The original proposal for the project was entitled Manage it locally to share it globally and states boldly that we will invite experts from the Wikimedia Foundation to co-facilitate an editathon across the White Rose Consortium focused on a specific subject and featuring high profile academics from each of the three universities (Leeds, Sheffield and York). Having never run, or even attended, an editathon I had naively envisaged a big one-off event at the end of the project where academic experts would upload a range of seminal datasets to Wikimedia Commons (magically already curated in repositories with DOIs and high quality metadata) and collaborate feverishly to improve Wikipedia with authoritative citations to open data and research.

Writing a proposal and actually delivering a project are two different things however…

Local engagement

The watchword for the project is “engagement” and we first need to start small to build a local community so with that in mind, the short term plan is to run a series of small scale Wikipedia editing sessions (editathon might be overstating it, probably more of a sprint) and I’ve begun to tentatively recruit academic colleagues in the course of day to day interraction, when I process a dataset for example.
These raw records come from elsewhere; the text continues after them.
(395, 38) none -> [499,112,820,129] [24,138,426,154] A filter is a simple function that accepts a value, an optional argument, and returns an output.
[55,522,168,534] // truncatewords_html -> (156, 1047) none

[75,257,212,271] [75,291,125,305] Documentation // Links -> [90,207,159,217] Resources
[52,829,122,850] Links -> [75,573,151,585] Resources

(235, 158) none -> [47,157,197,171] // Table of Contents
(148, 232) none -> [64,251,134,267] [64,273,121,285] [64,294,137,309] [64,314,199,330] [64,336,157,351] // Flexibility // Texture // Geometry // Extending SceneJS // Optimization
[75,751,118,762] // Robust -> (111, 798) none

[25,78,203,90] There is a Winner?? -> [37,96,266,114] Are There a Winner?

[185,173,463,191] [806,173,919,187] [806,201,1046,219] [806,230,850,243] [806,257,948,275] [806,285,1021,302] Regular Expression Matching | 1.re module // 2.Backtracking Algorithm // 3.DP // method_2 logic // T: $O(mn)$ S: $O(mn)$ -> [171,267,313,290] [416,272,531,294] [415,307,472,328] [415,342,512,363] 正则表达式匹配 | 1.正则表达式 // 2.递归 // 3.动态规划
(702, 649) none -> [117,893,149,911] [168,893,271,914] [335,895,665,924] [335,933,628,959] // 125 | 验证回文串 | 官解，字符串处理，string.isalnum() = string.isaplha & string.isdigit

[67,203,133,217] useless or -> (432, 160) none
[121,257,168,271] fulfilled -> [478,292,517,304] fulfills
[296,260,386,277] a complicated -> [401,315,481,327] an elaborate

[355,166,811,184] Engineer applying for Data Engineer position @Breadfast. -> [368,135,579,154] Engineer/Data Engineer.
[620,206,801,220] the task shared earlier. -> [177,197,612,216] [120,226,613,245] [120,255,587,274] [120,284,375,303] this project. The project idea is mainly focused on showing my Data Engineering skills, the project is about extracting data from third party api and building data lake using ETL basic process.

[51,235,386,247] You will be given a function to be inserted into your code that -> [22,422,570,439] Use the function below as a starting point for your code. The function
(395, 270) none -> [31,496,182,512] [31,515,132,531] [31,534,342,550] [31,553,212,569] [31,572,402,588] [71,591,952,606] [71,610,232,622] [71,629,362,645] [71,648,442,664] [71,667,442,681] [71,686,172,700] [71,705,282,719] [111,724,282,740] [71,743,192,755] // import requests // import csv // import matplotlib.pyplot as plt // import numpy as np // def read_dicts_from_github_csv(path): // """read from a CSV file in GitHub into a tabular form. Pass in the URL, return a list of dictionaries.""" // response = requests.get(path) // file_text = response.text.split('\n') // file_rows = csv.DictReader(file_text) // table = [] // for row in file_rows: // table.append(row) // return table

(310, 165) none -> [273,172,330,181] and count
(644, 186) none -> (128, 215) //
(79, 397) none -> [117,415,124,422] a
In addition I’m actively identifying datasets from UK based institutional data repositories* and uploading suitable media files to Wikimedia Commons with a view to building up a collection of openly licenced material that can subsequently be used in editathons.

* at this stage I’m using IRUSdata (beta) to identify potential datasets, rather than using Datacite (or the new Google Data Search) to keep it managable and to focus on insitutional collections rather than big repositories like Zenodo or Dryad.

International Open Access Week

Open Access Week

In any project, a small amount of serendipity is as inevitable as it is welcome and in the course of our planning for International Open Access Week I’ve made contact with inimitible Leeds academic and recent Wikimedia editor of the week Alaric Hall. Alaric and I hope to run a small editathon during OA Week at the end of October, not necessarily overtly focussed on the project, rather to help us learn the ropes and generate interest across campus. More details soon, though if you are interested in taking part please get in touch sooner than later!

Ewan McAndrew, award winning Wikimedian in Residence at the University of Edinburgh has been very generous to my enquiries and I also hope to head up North to visit the Scottish Capital at some point to take part in a proper editathon.

Upcoming conferences

I’ll also be heading South to London to present at a couple of conferences, the 5:AM Altmetric Conference on 27th September and Internet Librarian International on 16-17 October.

The 5:AM presentation is called Has anyone seen my data? Incentivising #opendata sharing with altmetrics and will present preliminary results of how and where datasets are being shared online as tracked by altmetric.com. Data sourced from IRUSdata (beta) is available here.

Spoiler: altmetric data for datasets is currently underwhelming and I’ll also explore how data repository managers can encourage and facilitate data sharing through social media networks, blogs and Wikipedia.

Internet Librarian will be a more general overview of the project and an appeal for collaboration and input.

As soon as recordings and/or slides are available from both conferences I’ll post them here.

If you’re at either conference, please come and say hello!